An alternative explanation for the supernormality of muscle-fiber CV is that it is due to afterhyperpolarization brought about by an additional slow potassium conductance in the muscle fiber membrane (12). This explanation is predicated on the assumption that increased CV requires hyperpolarization to reduce sodium channel inactivation. However, recent measurements suggest that sodium channel deinactivation takes place at more depolarized levels than previously thought (14). These findings imply that sodium channel inactivation may not affect CV at normal membrane potential levels. This would seem to favor the explanation that the supernormality is due to the accumulation of potassium in the t-tubule system.

It has been suggested that the CV trend could be due to sarcolemmal hyperpolarization or increased membrane leakage resistance brought about by the accumulation of extracellular metabolites (20, 21, 25). This would imply that the slope of the trend should be correlated with the overall level of muscle activity (35). We did not find any clear relationship between the slope and the number of active MUs in the signal (r = −0.14), however. The trend could also be due to membrane processes, such as ion pumps or cotransporters, that are regulated by long-term intra- or extracellular conditions and operate independently of the immediate discharge history (18). A full explanation of the trend will have to explain why it is not inverted in fibers that exhibit an inverted CV/IFR relationship.
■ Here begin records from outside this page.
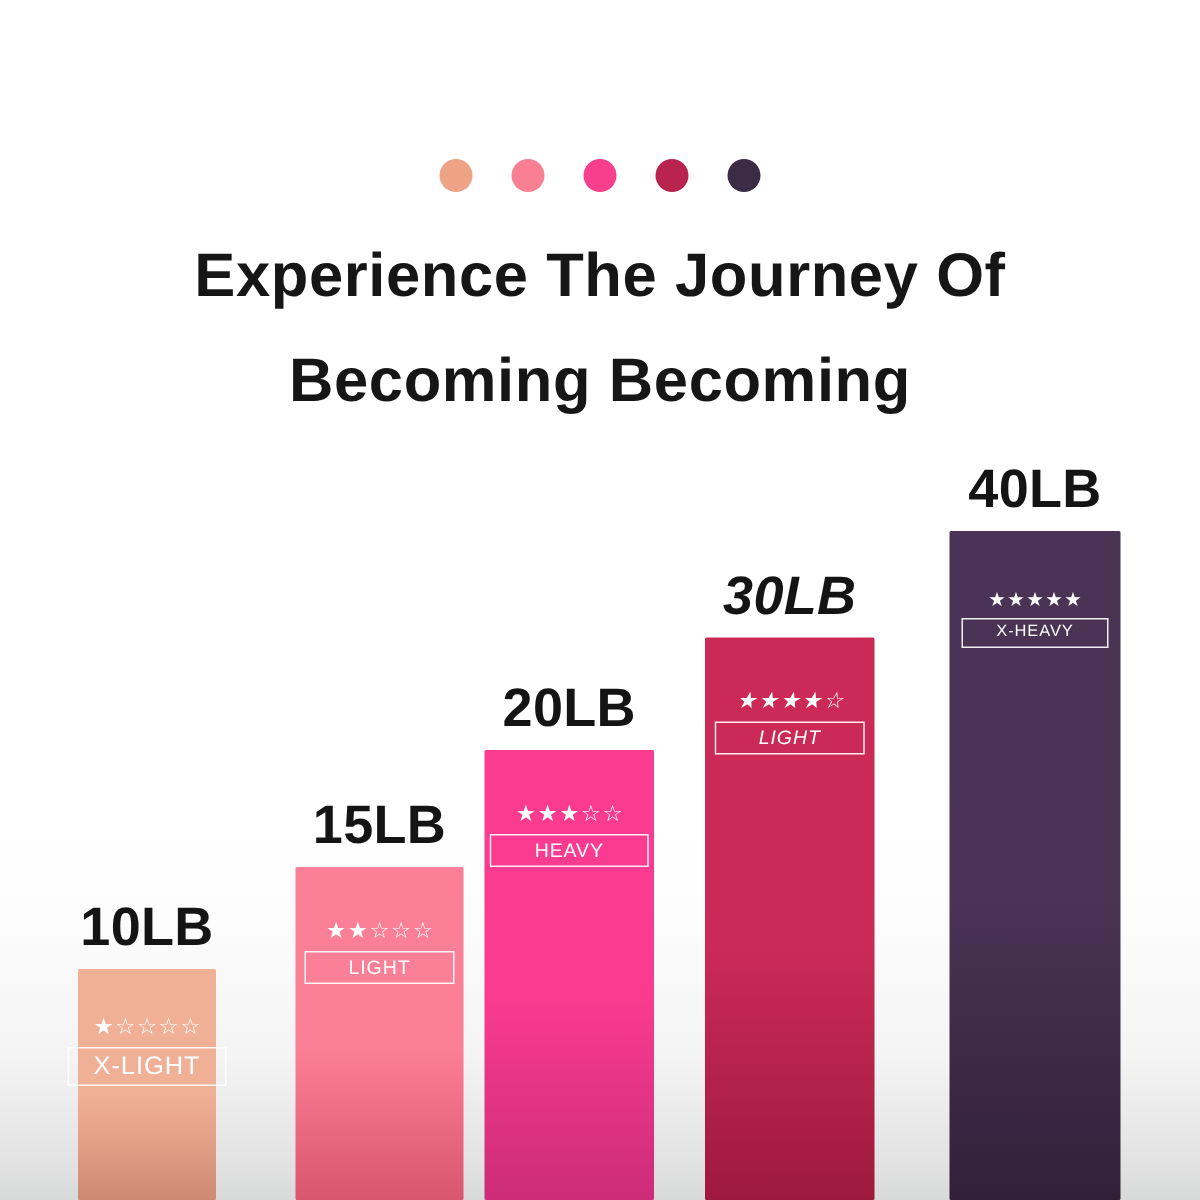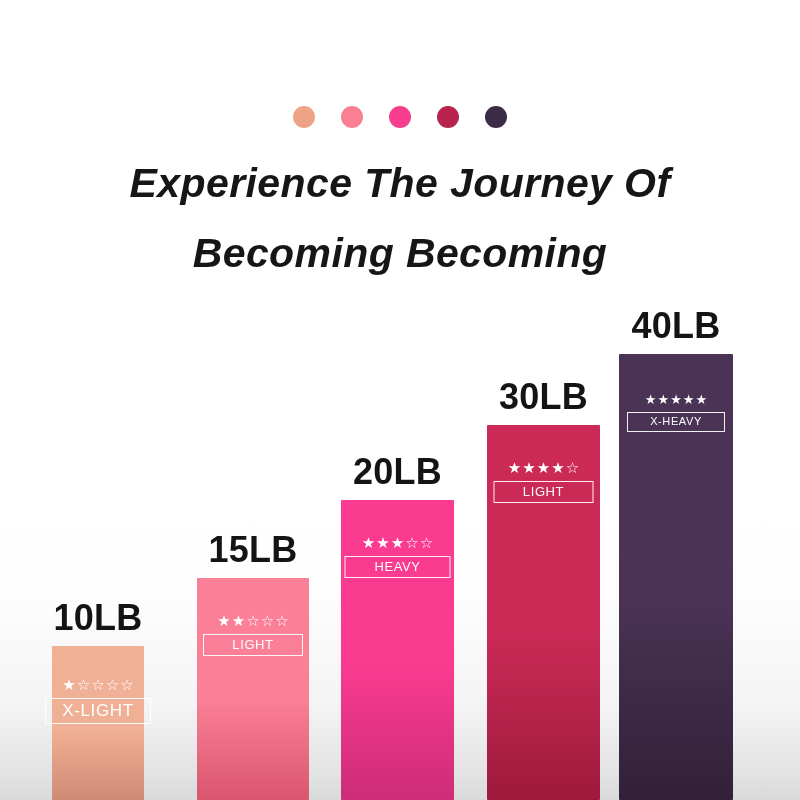--- a/index.html
+++ b/index.html
@@ -52,7 +52,6 @@
     font-size: 41px;
     line-height: 70px;
     letter-spacing: 0.4px;
-    font-style: italic;
   }
   #heading .line {
     display: block;

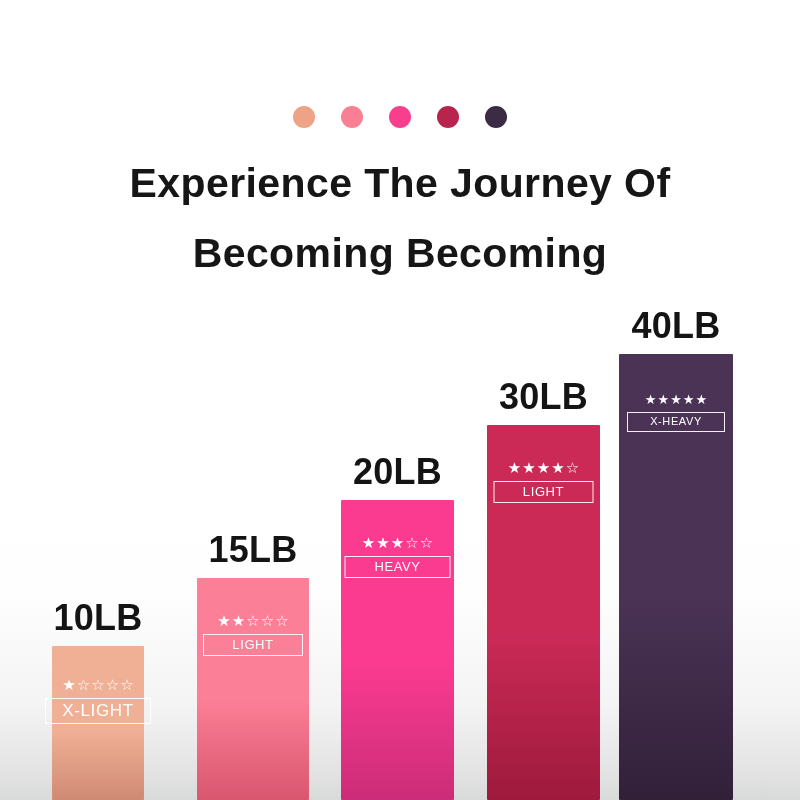--- a/index.html
+++ b/index.html
@@ -193,7 +193,7 @@
           <div class="tier-box" style="font-size: 13px; width: 84px;">LIGHT</div>
         </div>
       </div>
-      <div class="bar-group" style="left: 619px; width: 114px; height: 446px;">
+      <div class="bar-group" style="left: 633px; width: 114px; height: 446px;">
         <div class="bar" style="height: 446px; background: linear-gradient(rgb(74, 51, 85) 0%, rgb(74, 51, 85) 55%, rgb(50, 32, 57) 100%);"></div>
         <div class="bar-label" style="bottom: 454px;">40LB</div>
         <div class="badge" style="bottom: 368px;">

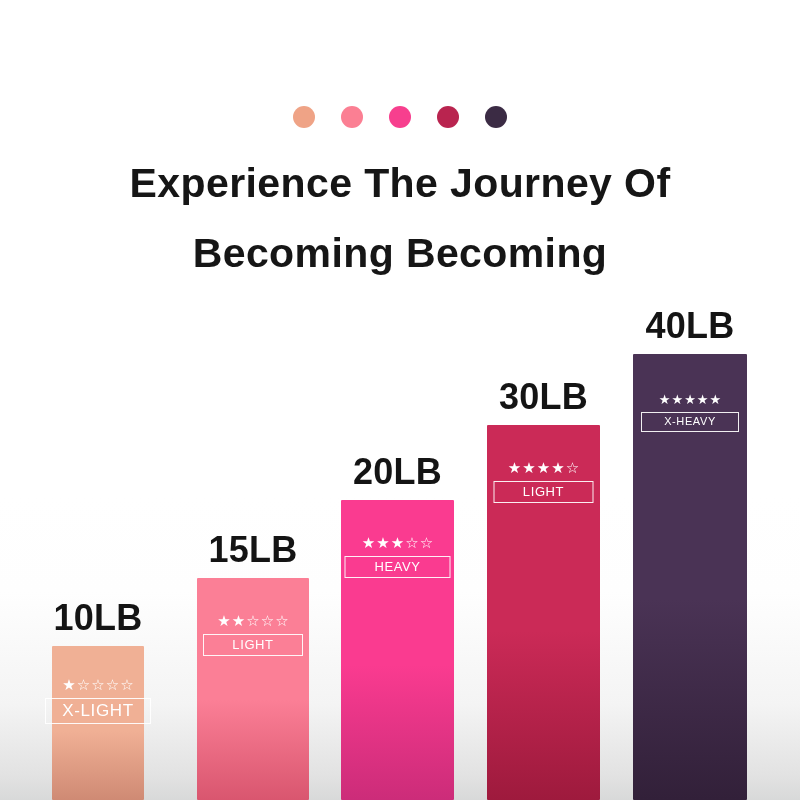--- a/index.html
+++ b/index.html
@@ -179,7 +179,7 @@
           <div class="tier-box" style="font-size: 13px; width: 90px;">HEAVY</div>
         </div>
       </div>
-      <div class="bar-group" style="left: 487px; width: 113px; height: 317px;">
+      <div class="bar-group" style="left: 470px; width: 113px; height: 317px; font-style: italic;">
         <div class="bar" style="height: 375px; background: linear-gradient(rgb(203, 42, 87) 0%, rgb(203, 42, 87) 55%, rgb(158, 26, 61) 100%);"></div>
         <div class="bar-label" style="bottom: 383px;">30LB</div>
         <div class="badge" style="bottom: 297px;">

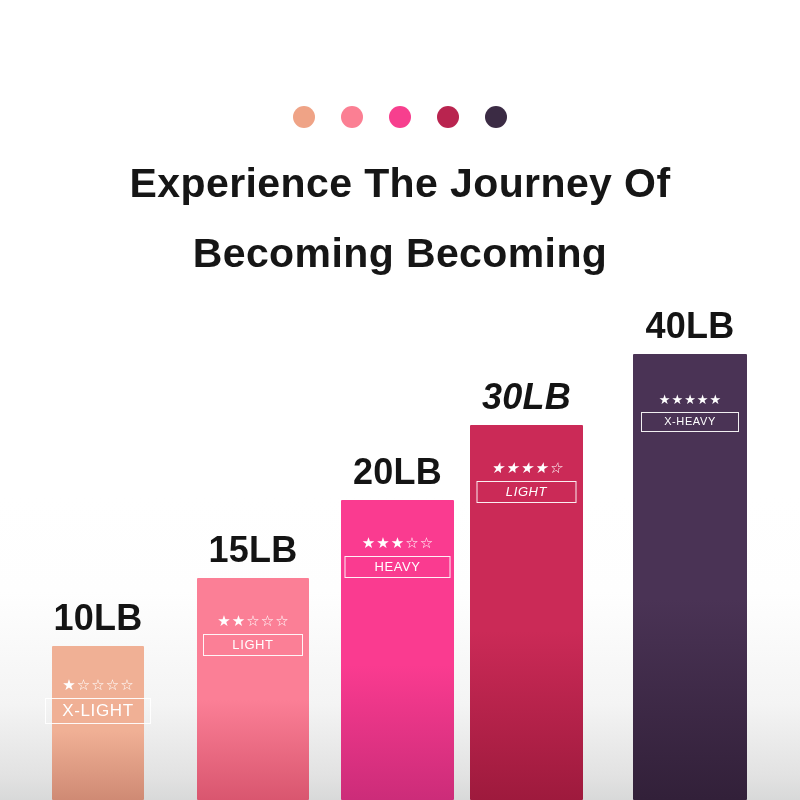--- a/index.html
+++ b/index.html
@@ -165,7 +165,7 @@
           <div class="tier-box" style="font-size: 13px; width: 84px;">LIGHT</div>
         </div>
       </div>
-      <div class="bar-group" style="left: 341px; width: 113px; height: 300px;">
+      <div class="bar-group" style="left: 323px; width: 113px; height: 300px;">
         <div class="bar" style="height: 300px; background: linear-gradient(rgb(250, 59, 144) 0%, rgb(250, 59, 144) 55%, rgb(204, 44, 121) 100%);"></div>
         <div class="bar-label" style="bottom: 308px;">20LB</div>
         <div class="badge" style="bottom: 222px;">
The refractoriness observed after very short IDIs is probably a reflection of sodium-channel deinactivation kinetics (19). The early supernormality observed in doublets at recruitment is thought to be a capacitive effect (13, 40).

One of the difficulties in trying to explain observed CV behavior in human muscles is that the physical parameters of human ion channels are not well known. Many of the parameter values used in membrane simulations (1, 2, 6, 39) have been based on values measured in other species, at different temperatures, and in excised conditions. The fact that those models fail to predict empirical CV behavior suggests that some of these values may not be accurate. Observations of CV behavior, both during voluntary contractions and in response to electrical stimulation, may offer a sensitive way to verify the accuracy of human ion channel parameters and to understand their implications to muscle function in health and disease.

GRANTS

This work was supported by the National Institute of Neurological Disorders and Stroke (R01-AR049894) and the Rehabilitation Research and Development Service of the US Department of Veterans Affairs.

DISCLOSURES

No conflicts of interest, financial or otherwise, are declared by the author(s).